Exactly as written, reproduce the lines from the beginning of the data through the line containing "- 1. Element of A not in list B (asymmetric)"; the pictures are not reproduced.

#####

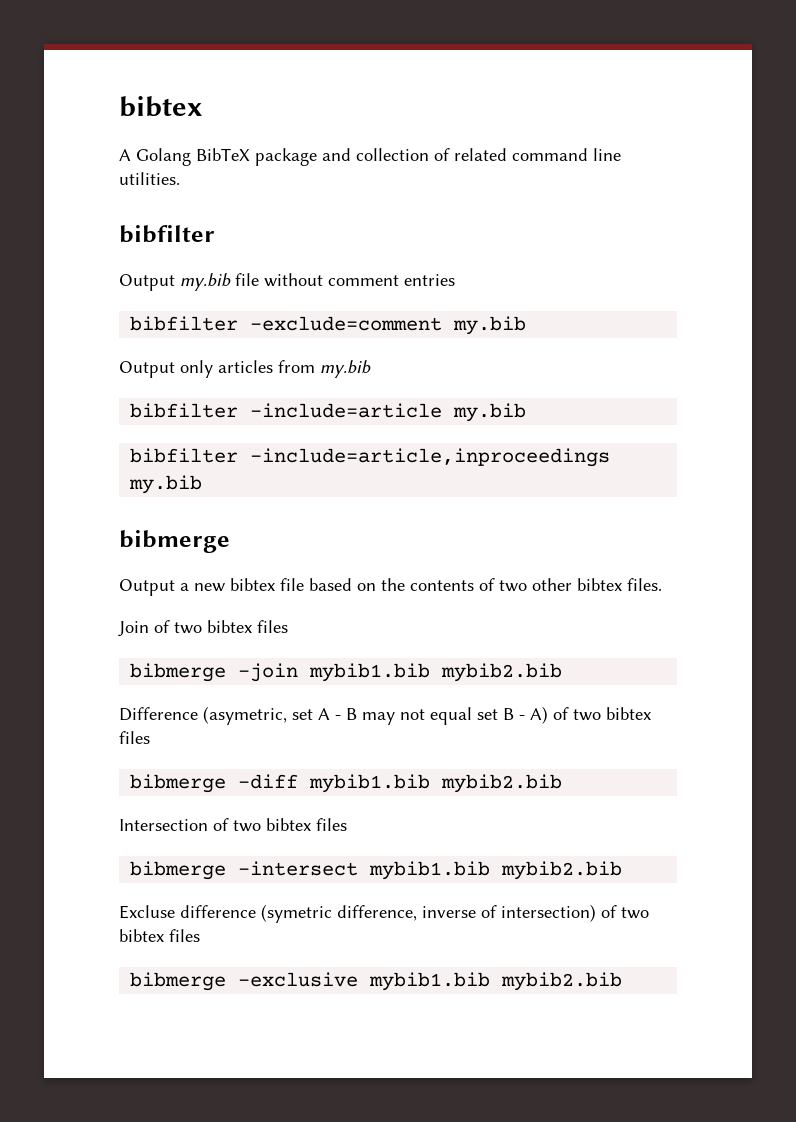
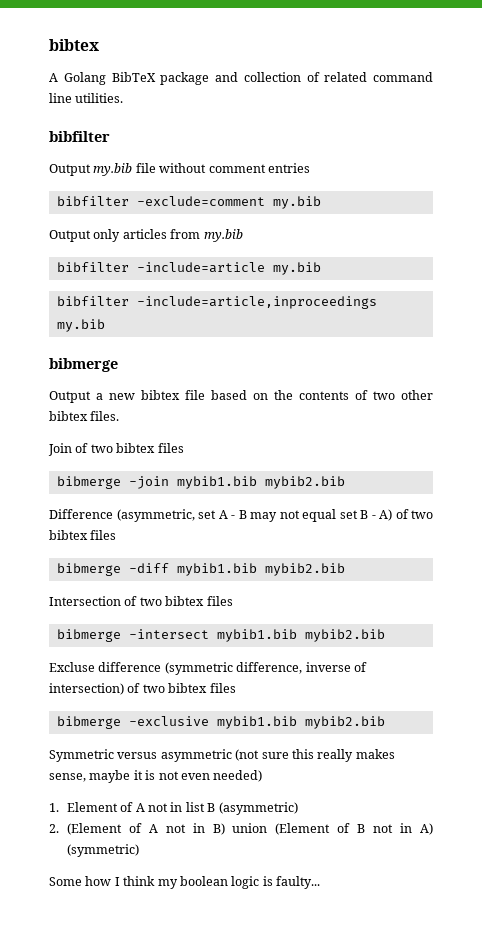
- Difference (asymetric, set A - B may not equal set B - A) of two bibtex files
+ Difference (asymmetric, set A - B may not equal set B - A) of two bibtex files
- Excluse difference (symetric difference, inverse of intersection) of two bibtex files
+ Excluse difference (symmetric difference, inverse of intersection) of two bibtex files
+ Symmetric versus asymmetric (not sure this really makes sense, maybe it is not even needed)
+ 1. Element of A not in list B (asymmetric)
+ 2. (Element of A not in B) union (Element of B not in A) (symmetric)
+ Some how I think my boolean logic is faulty...

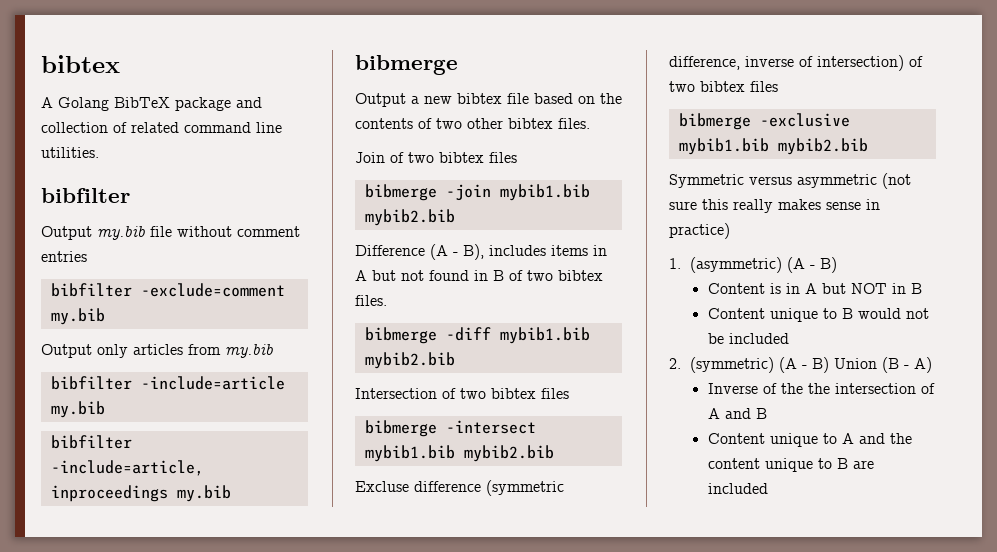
- Difference (asymmetric, set A - B may not equal set B - A) of two bibtex files
+ Difference (A - B), includes items in A but not found in B of two bibtex files.
- Symmetric versus asymmetric (not sure this really makes sense, maybe it is not even needed)
- 1. Element of A not in list B (asymmetric)
- 2. (Element of A not in B) union (Element of B not in A) (symmetric)
- Some how I think my boolean logic is faulty...
+ Symmetric versus asymmetric (not sure this really makes sense in practice)
+ 1. (asymmetric) (A - B)
+ Content is in A but NOT in B
+ Content unique to B would not be included
+ 2. (symmetric) (A - B) Union (B - A)
+ Inverse of the the intersection of A and B
+ Content unique to A and the content unique to B are included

#####

**WRITTEN RESPONSE**
- Difference (asymetric, set A - B may not equal set B - A) of two bibtex files
+ Difference (asymmetric, set A - B may not equal set B - A) of two bibtex files
- Excluse difference (symetric difference, inverse of intersection) of two bibtex files
+ Excluse difference (symmetric difference, inverse of intersection) of two bibtex files
+ Symmetric versus asymmetric (not sure this really makes sense, maybe it is not even needed)
+ 1. Element of A not in list B (asymmetric)
+ 2. (Element of A not in B) union (Element of B not in A) (symmetric)
+ Some how I think my boolean logic is faulty...

- Difference (asymmetric, set A - B may not equal set B - A) of two bibtex files
+ Difference (A - B), includes items in A but not found in B of two bibtex files.
- Symmetric versus asymmetric (not sure this really makes sense, maybe it is not even needed)
- 1. Element of A not in list B (asymmetric)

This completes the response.